AIM OF THE TASK
Drop all images and give the records again exactly.
────────────────
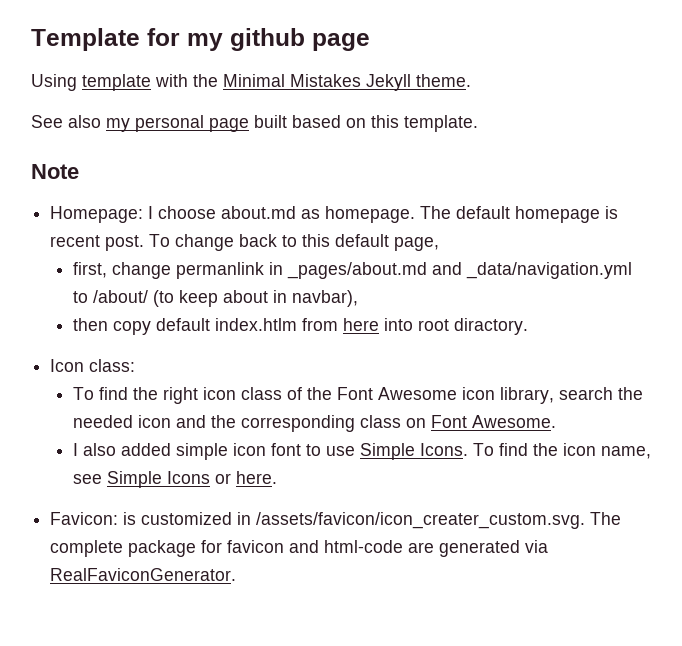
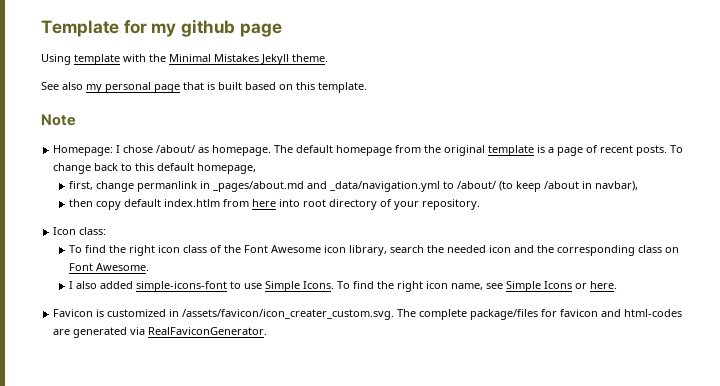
(249, 125) none -> [183,82,215,90] that is
[158,206,297,219] choose about.md -> [123,145,196,153] chose /about/
[605,206,619,219] [50,235,145,251] is recent post. -> [395,145,668,156] from the original template is a page of recent posts.
[394,237,440,251] page, -> [197,163,257,174] homepage,
[222,290,268,303] about -> [543,181,579,189] /about
[453,318,528,335] diractory. -> [328,199,480,210] directory of your repository.
[175,443,301,460] simple icon font -> [135,281,227,292] simple-icons-font
(558, 449) none -> [396,281,423,292] right
[50,512,119,525] Favicon: -> [53,309,94,317] Favicon
[128,540,197,557] package -> [470,309,539,320] package/files
[324,540,404,553] html-code -> [624,309,683,317] html-codes

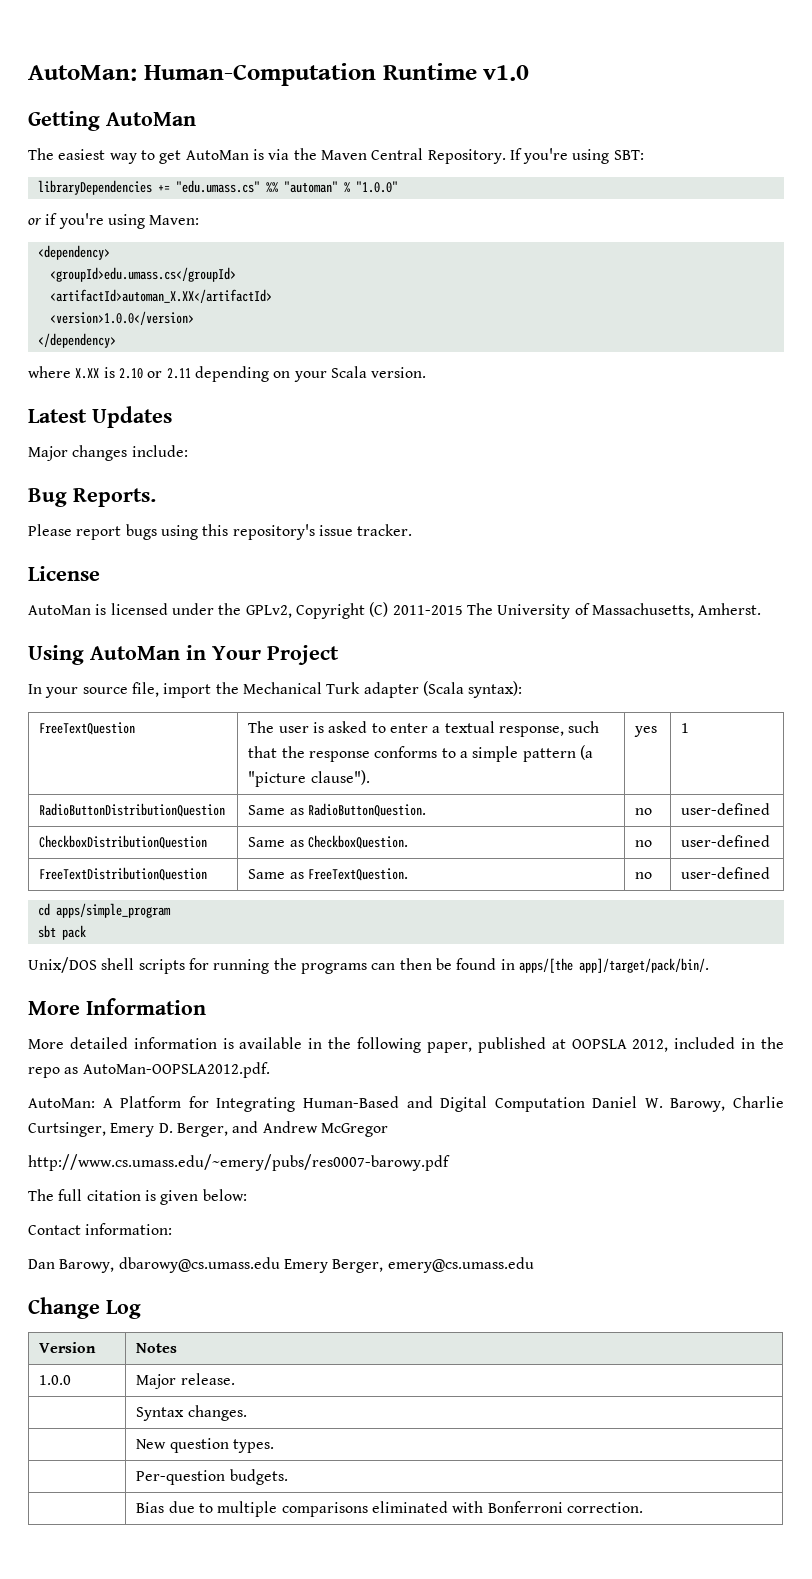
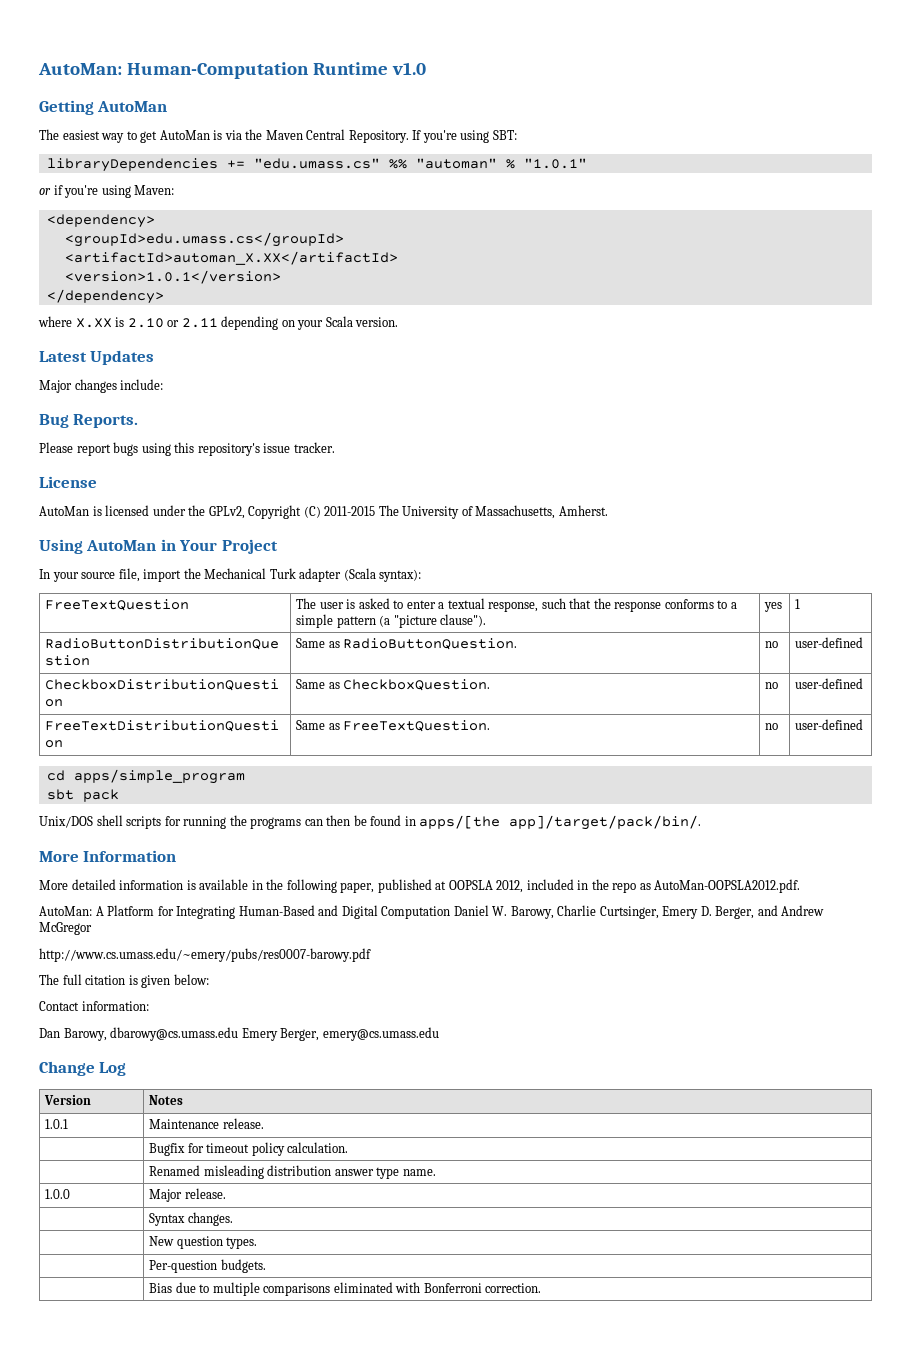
[355,181,398,193] "1.0.0" -> [523,158,587,169] "1.0.1"
[49,311,194,325] <version>1.0.0</version> -> [64,270,281,284] <version>1.0.1</version>
(178, 1348) none -> [45,1119,69,1129] [149,1118,264,1129] [149,1142,349,1156] [149,1165,436,1179] // 1.0.1 | Maintenance release. // | Bugfix for timeout policy calculation. // | Renamed misleading distribution answer type name.

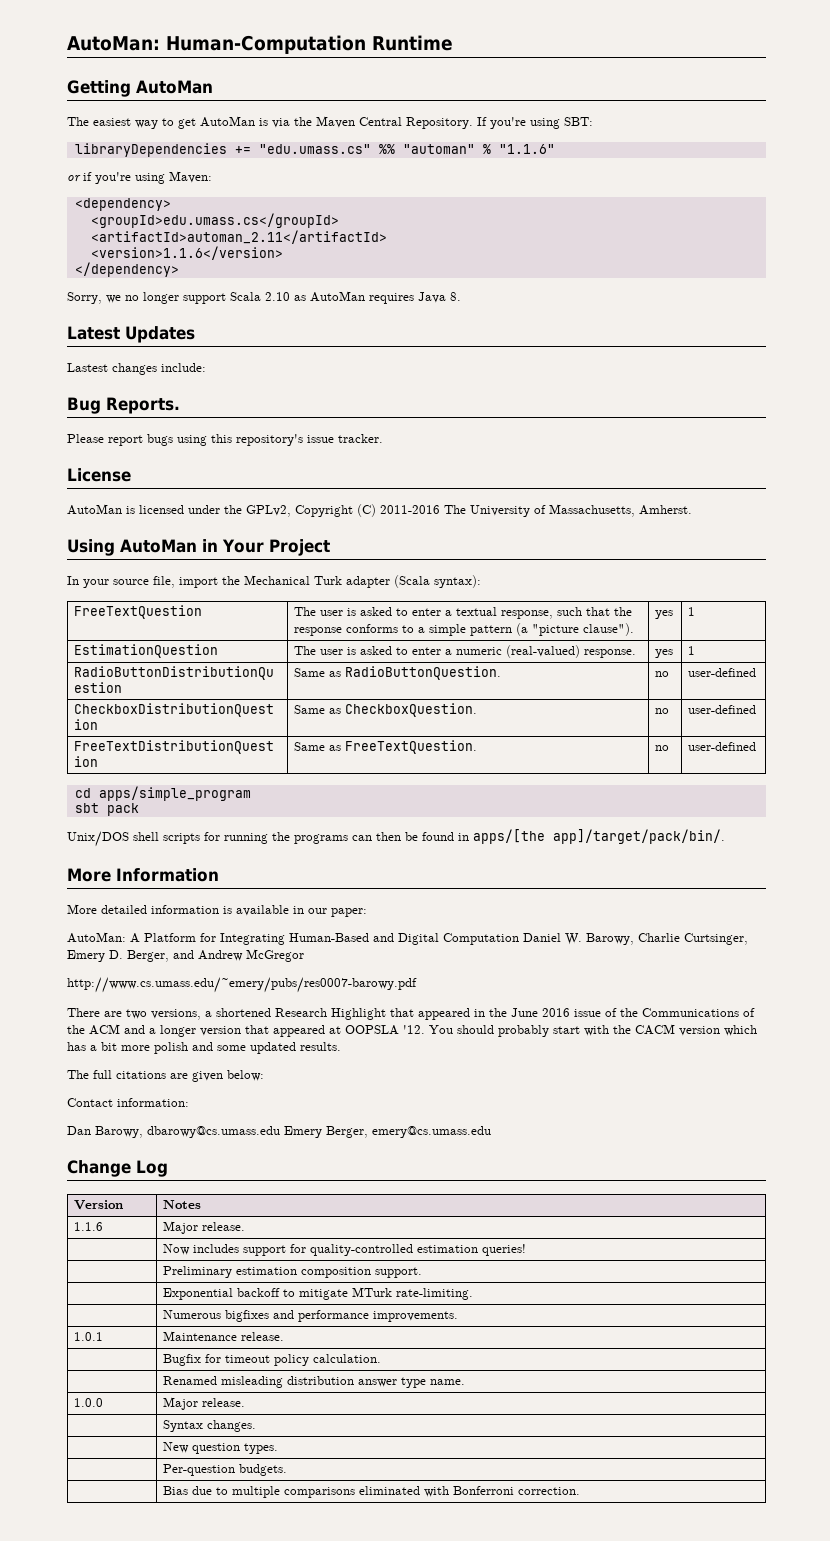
[391,62,426,75] v1.0 -> (453, 43) none
[523,158,587,169] "1.0.1" -> [498,144,555,154] "1.1.6"
[64,251,398,265] [64,270,281,284] <artifactId>automan_X.XX</artifactId> // <version>1.0.1</version> -> [90,230,387,244] [90,246,283,260] <artifactId>automan_2.11</artifactId> // <version>1.1.6</version>
[38,316,399,330] where X.XX is 2.10 or 2.11 depending on your Scala version. -> [67,291,461,304] Sorry, we no longer support Scala 2.10 as AutoMan requires Java 8.
[39,380,72,393] Major -> [67,363,108,372] Lastest
[324,506,376,516] 2011-2015 -> [380,505,440,514] 2011-2016
(801, 604) none -> [74,644,219,658] [294,645,637,658] [655,649,674,658] [688,646,696,655] // EstimationQuestion | The user is asked to enter a numeric (real-valued) response. | yes | 1
[266,879,801,893] the following paper, published at OOPSLA 2012, included in the repo as AutoMan-OOPSLA2012.pdf. -> [308,908,367,917] our paper:
(371, 955) none -> [67,1008,755,1020] [67,1024,757,1037] [67,1042,341,1054] // There are two versions, a shortened Research Highlight that appeared in the June 2016 issue of the Communications of the ACM and a longer version that appeared at OOPSLA '12. You should probably start with the CACM version which has a bit more polish and some updated results.
[85,975,138,985] citation is -> [116,1071,188,1079] citations are
(184, 1100) none -> [74,1222,104,1231] [163,1221,246,1234] [163,1244,527,1256] [163,1266,423,1278] [163,1287,474,1300] [163,1310,459,1322] // 1.1.6 | Major release. // | Now includes support for quality-controlled estimation queries! // | Preliminary estimation composition support. // | Exponential backoff to mitigate MTurk rate-limiting. // | Numerous bigfixes and performance improvements.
────────────────
RESPONSE TO THIS TASK
(249, 125) none -> [183,82,215,90] that is
[158,206,297,219] choose about.md -> [123,145,196,153] chose /about/
[605,206,619,219] [50,235,145,251] is recent post. -> [395,145,668,156] from the original template is a page of recent posts.
[394,237,440,251] page, -> [197,163,257,174] homepage,
[222,290,268,303] about -> [543,181,579,189] /about
[453,318,528,335] diractory. -> [328,199,480,210] directory of your repository.
[175,443,301,460] simple icon font -> [135,281,227,292] simple-icons-font
(558, 449) none -> [396,281,423,292] right
[50,512,119,525] Favicon: -> [53,309,94,317] Favicon
[128,540,197,557] package -> [470,309,539,320] package/files
[324,540,404,553] html-code -> [624,309,683,317] html-codes

[355,181,398,193] "1.0.0" -> [523,158,587,169] "1.0.1"
[49,311,194,325] <version>1.0.0</version> -> [64,270,281,284] <version>1.0.1</version>
(178, 1348) none -> [45,1119,69,1129] [149,1118,264,1129] [149,1142,349,1156] [149,1165,436,1179] // 1.0.1 | Maintenance release. // | Bugfix for timeout policy calculation. // | Renamed misleading distribution answer type name.

[391,62,426,75] v1.0 -> (453, 43) none
[523,158,587,169] "1.0.1" -> [498,144,555,154] "1.1.6"
[64,251,398,265] [64,270,281,284] <artifactId>automan_X.XX</artifactId> // <version>1.0.1</version> -> [90,230,387,244] [90,246,283,260] <artifactId>automan_2.11</artifactId> // <version>1.1.6</version>
[38,316,399,330] where X.XX is 2.10 or 2.11 depending on your Scala version. -> [67,291,461,304] Sorry, we no longer support Scala 2.10 as AutoMan requires Java 8.
[39,380,72,393] Major -> [67,363,108,372] Lastest
[324,506,376,516] 2011-2015 -> [380,505,440,514] 2011-2016
(801, 604) none -> [74,644,219,658] [294,645,637,658] [655,649,674,658] [688,646,696,655] // EstimationQuestion | The user is asked to enter a numeric (real-valued) response. | yes | 1
[266,879,801,893] the following paper, published at OOPSLA 2012, included in the repo as AutoMan-OOPSLA2012.pdf. -> [308,908,367,917] our paper:
(371, 955) none -> [67,1008,755,1020] [67,1024,757,1037] [67,1042,341,1054] // There are two versions, a shortened Research Highlight that appeared in the June 2016 issue of the Communications of the ACM and a longer version that appeared at OOPSLA '12. You should probably start with the CACM version which has a bit more polish and some updated results.
[85,975,138,985] citation is -> [116,1071,188,1079] citations are
(184, 1100) none -> [74,1222,104,1231] [163,1221,246,1234] [163,1244,527,1256] [163,1266,423,1278] [163,1287,474,1300] [163,1310,459,1322] // 1.1.6 | Major release. // | Now includes support for quality-controlled estimation queries! // | Preliminary estimation composition support. // | Exponential backoff to mitigate MTurk rate-limiting. // | Numerous bigfixes and performance improvements.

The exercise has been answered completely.